Material supplied:

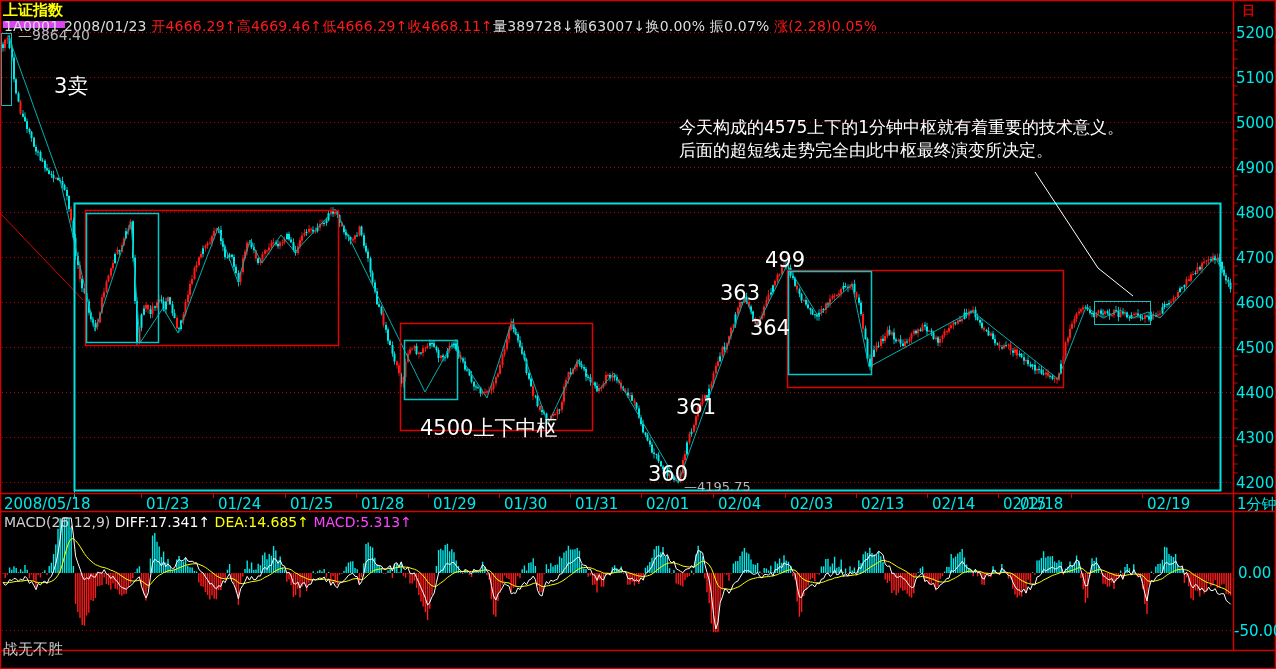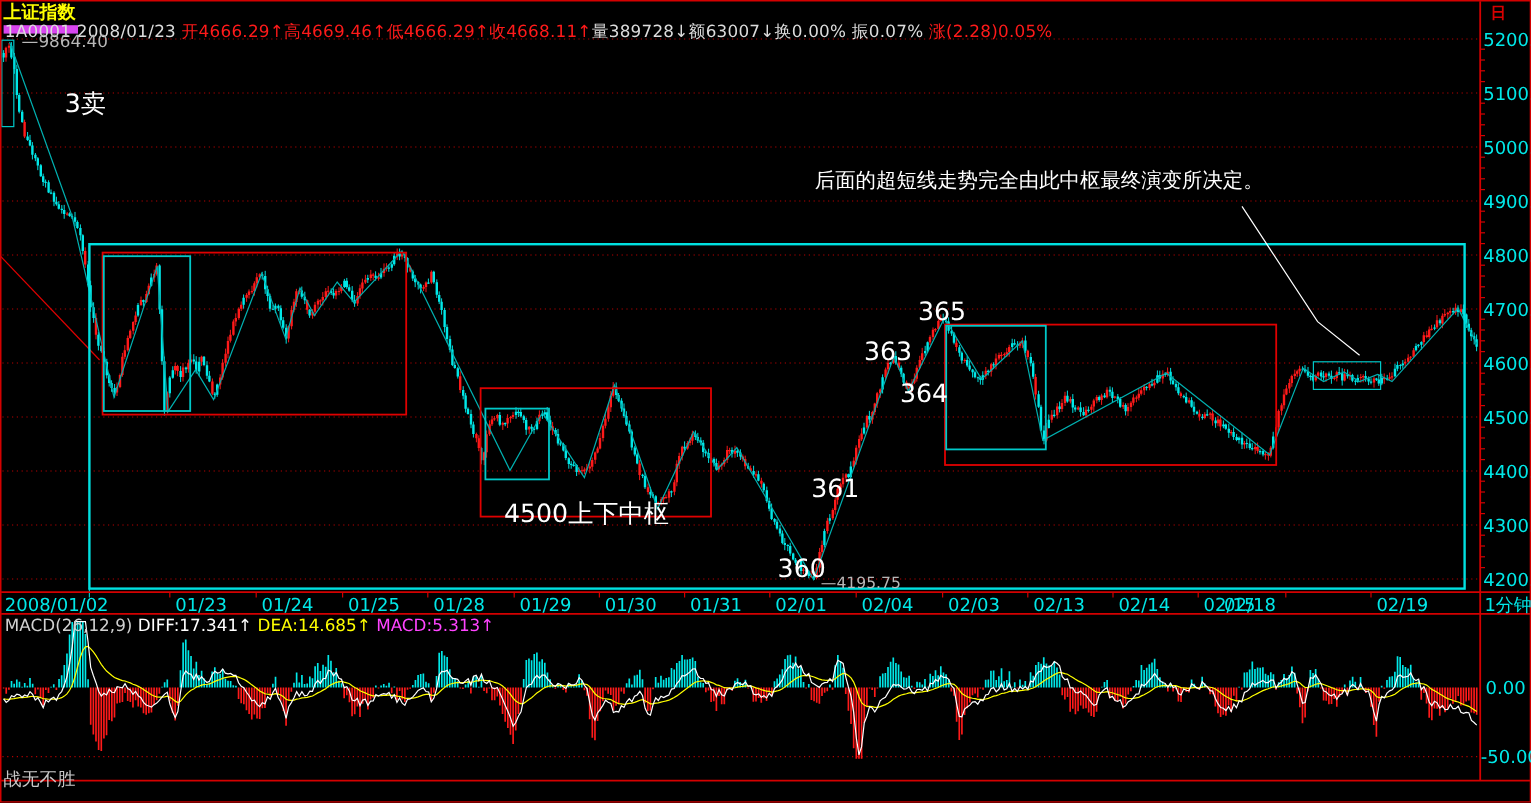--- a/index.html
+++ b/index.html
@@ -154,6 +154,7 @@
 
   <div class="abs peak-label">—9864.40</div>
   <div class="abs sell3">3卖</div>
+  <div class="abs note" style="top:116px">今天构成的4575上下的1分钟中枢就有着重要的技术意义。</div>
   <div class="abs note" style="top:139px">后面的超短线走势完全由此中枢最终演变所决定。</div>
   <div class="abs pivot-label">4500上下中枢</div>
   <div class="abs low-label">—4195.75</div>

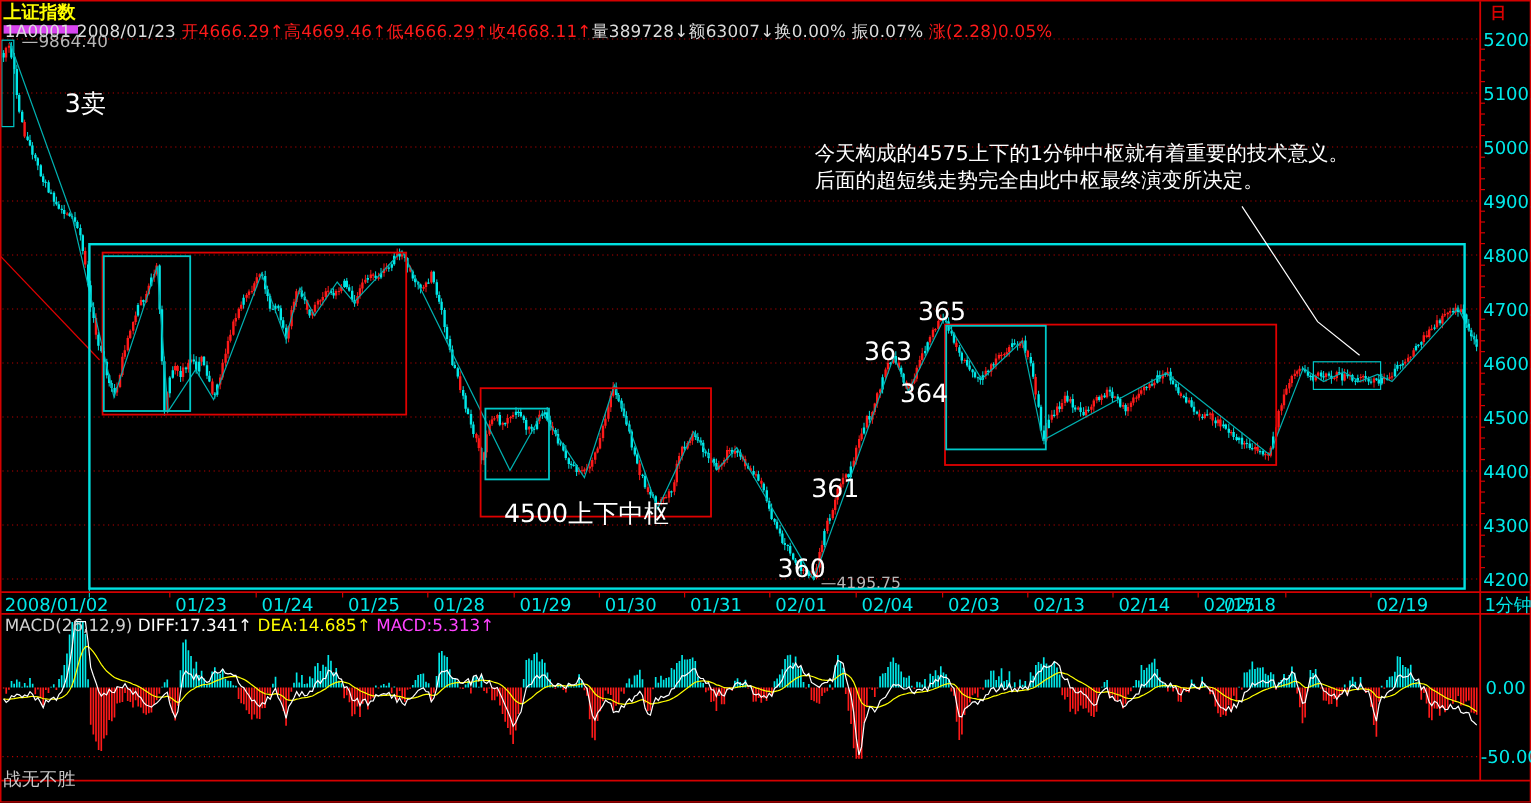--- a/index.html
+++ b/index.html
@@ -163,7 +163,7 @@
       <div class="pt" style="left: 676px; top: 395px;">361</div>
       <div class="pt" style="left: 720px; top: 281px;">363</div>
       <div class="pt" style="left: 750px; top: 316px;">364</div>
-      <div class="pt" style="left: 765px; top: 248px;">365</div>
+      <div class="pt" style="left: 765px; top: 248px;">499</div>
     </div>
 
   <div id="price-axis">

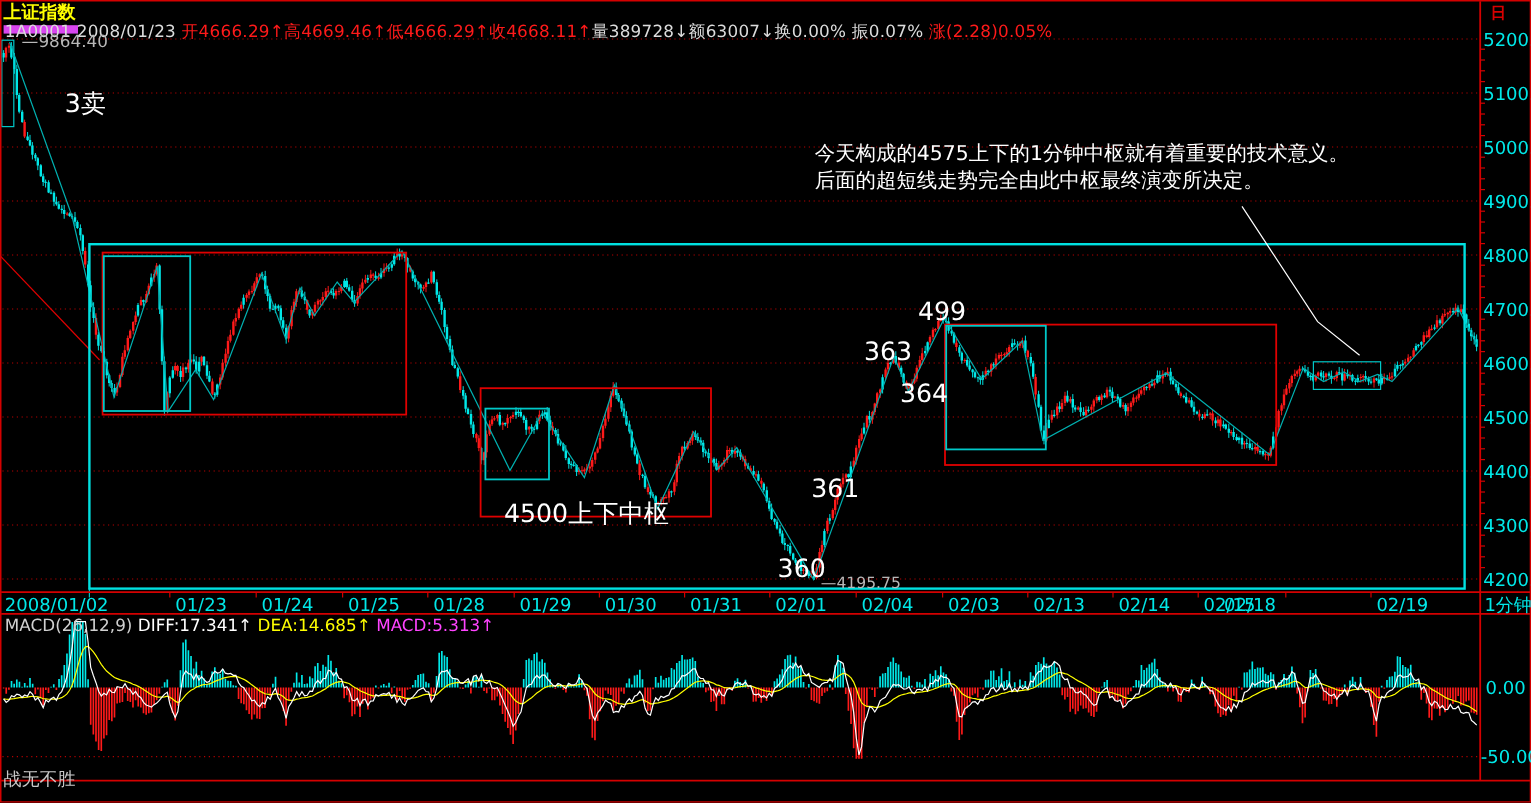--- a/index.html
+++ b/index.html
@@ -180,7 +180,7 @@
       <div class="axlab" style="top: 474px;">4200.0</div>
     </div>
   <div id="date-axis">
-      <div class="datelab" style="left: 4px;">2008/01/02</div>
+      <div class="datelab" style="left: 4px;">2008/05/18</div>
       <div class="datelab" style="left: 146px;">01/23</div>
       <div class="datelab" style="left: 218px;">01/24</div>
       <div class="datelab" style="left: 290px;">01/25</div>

Directions for this task: Your answer should be every line from the material above in which the word "label" appears.

Exercise result:
   <div class="abs peak-label">—9864.40</div>
   <div class="abs pivot-label">4500上下中枢</div>
   <div class="abs low-label">—4195.75</div>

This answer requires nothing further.